Developers are moving to crypto ecosystems in droves, and this will transform the future of application development, and indeed, the tech industry. This is a space rich with new ideas and many smart builders who will ensure that their work meaningfully impacts the future. In 2022 and beyond, a growing number of  applications will be built on "crypto rails". 

No-code, human-AI collaboration and automated idea generation continue to improve

Personal computers first came out in the late ‘70s and achieved great popularity by the '80s.
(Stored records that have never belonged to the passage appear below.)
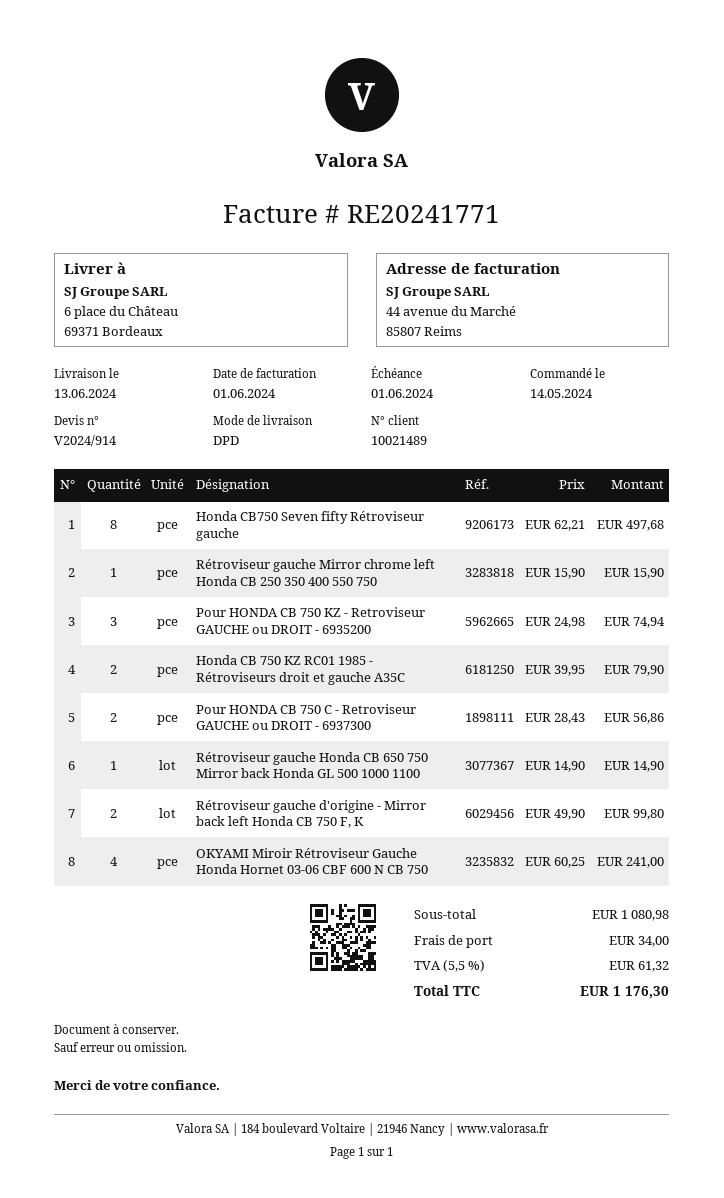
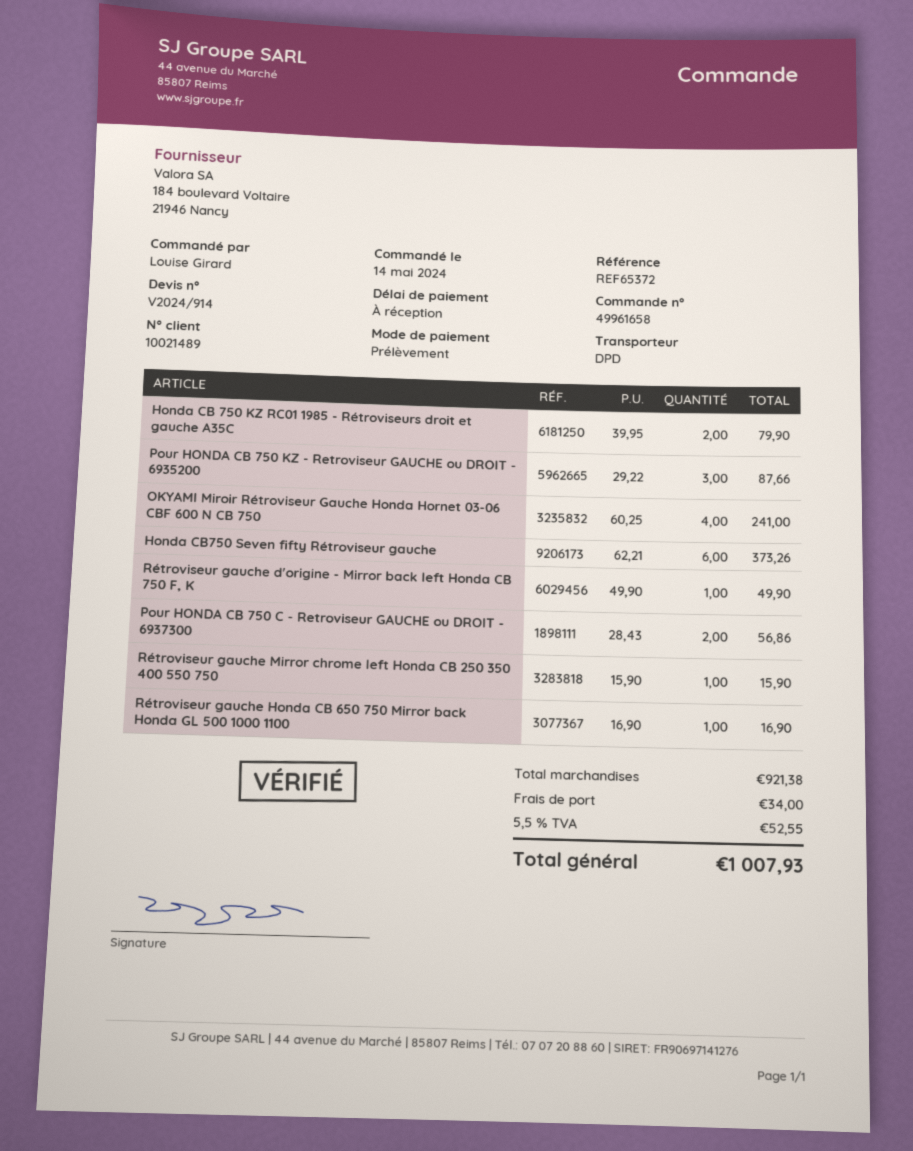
Honda CB750 Seven fifty Rétroviseur gauche: 8 x 62.21 = 497.68 -> 6 x 62.21 = 373.26
Pour HONDA CB 750 KZ - Retroviseur GAUCHE ou DROIT - 6935200: 3 x 24.98 = 74.94 -> 3 x 29.22 = 87.66
Rétroviseur gauche Honda CB 650 750 Mirror back Honda GL 500 1000 1100: 1 x 14.90 = 14.90 -> 1 x 16.90 = 16.90
Rétroviseur gauche d'origine - Mirror back left Honda CB 750 F, K: 2 x 49.90 = 99.80 -> 1 x 49.90 = 49.90
subtotal: 1080.98 -> 921.38
tax: 5.5% = 61.32 -> 5.5% = 52.55
total: 1176.30 -> 1007.93

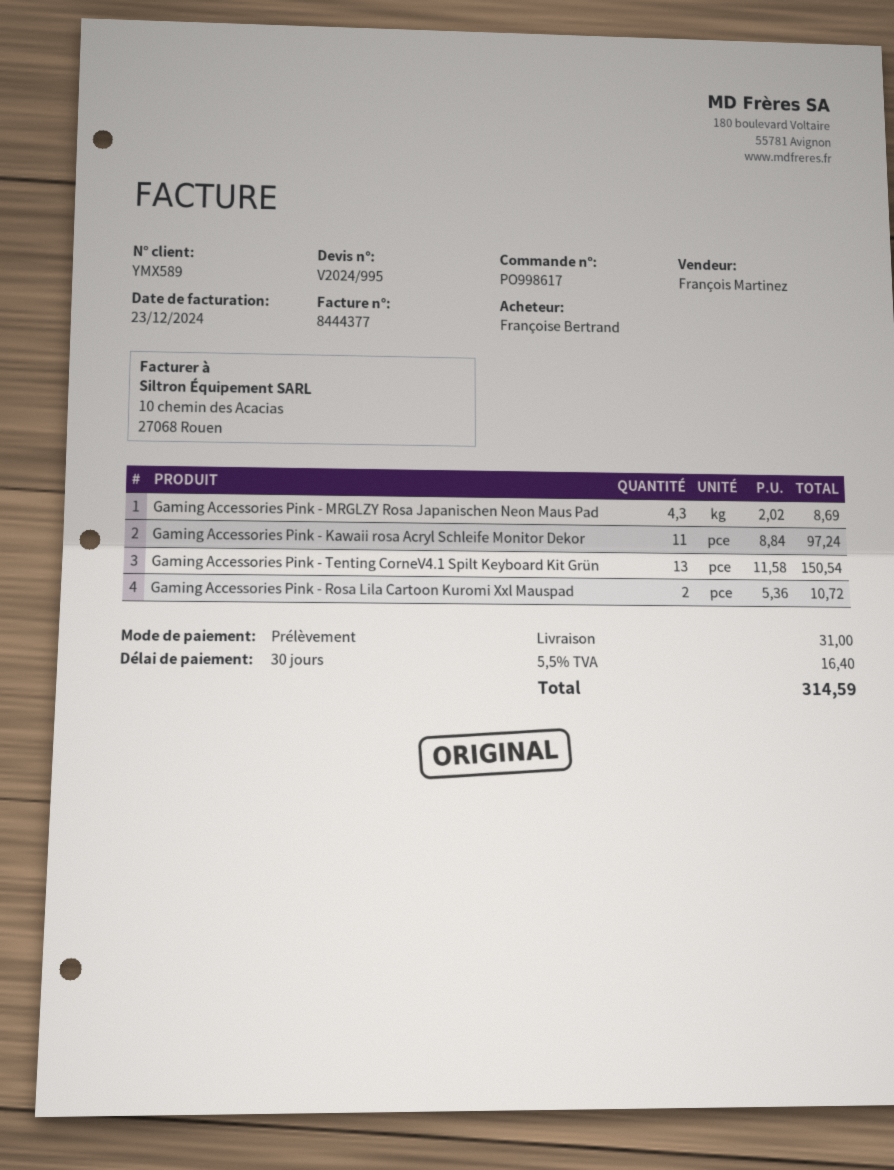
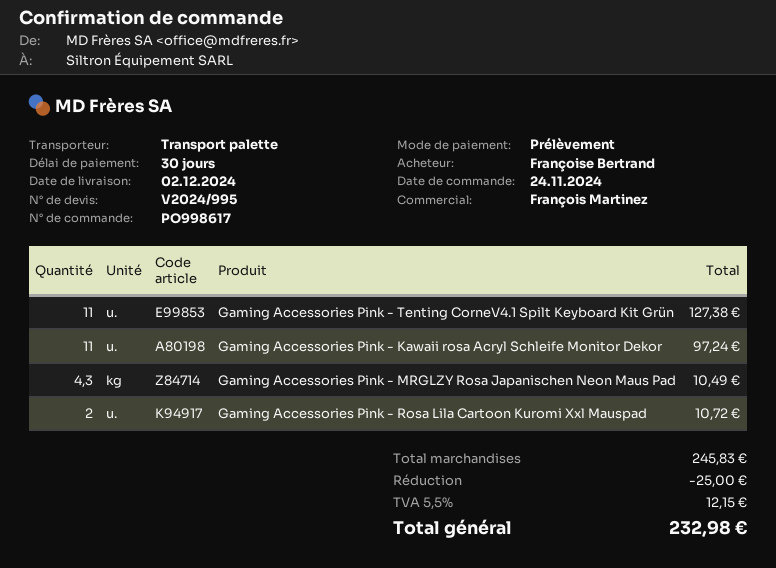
Gaming Accessories Pink - MRGLZY Rosa Japanischen Neon Maus Pad: 4.3 for 8.69 -> 4.3 for 10.49
Gaming Accessories Pink - Tenting CorneV4.1 Spilt Keyboard Kit Grün: 13 for 150.54 -> 11 for 127.38
discount: none -> 25.00
shipping: 31.00 -> none
tax: 5.5% = 16.40 -> 5.5% = 12.15
total: 314.59 -> 232.98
Early systems such as the Commodore 64 or TRS-80 would boot straight to a BASIC programming environment as soon as they were turned on. Kids, parents, and indeed all users were expected to be programmers as much as they were end users. Pre-packaged commercial software was not as abundant as it is today and computer magazines would often include listings of BASIC programs that had to be painstakingly keyed into the interpreter before they would run. School curricula were designed around the assumption that using computers meant programming in a high-level language like BASIC. BBC computers and Acorn RISC machines were distributed to schools across the UK. Apple IIs and later, IBM PCs, were bought by schools in the US.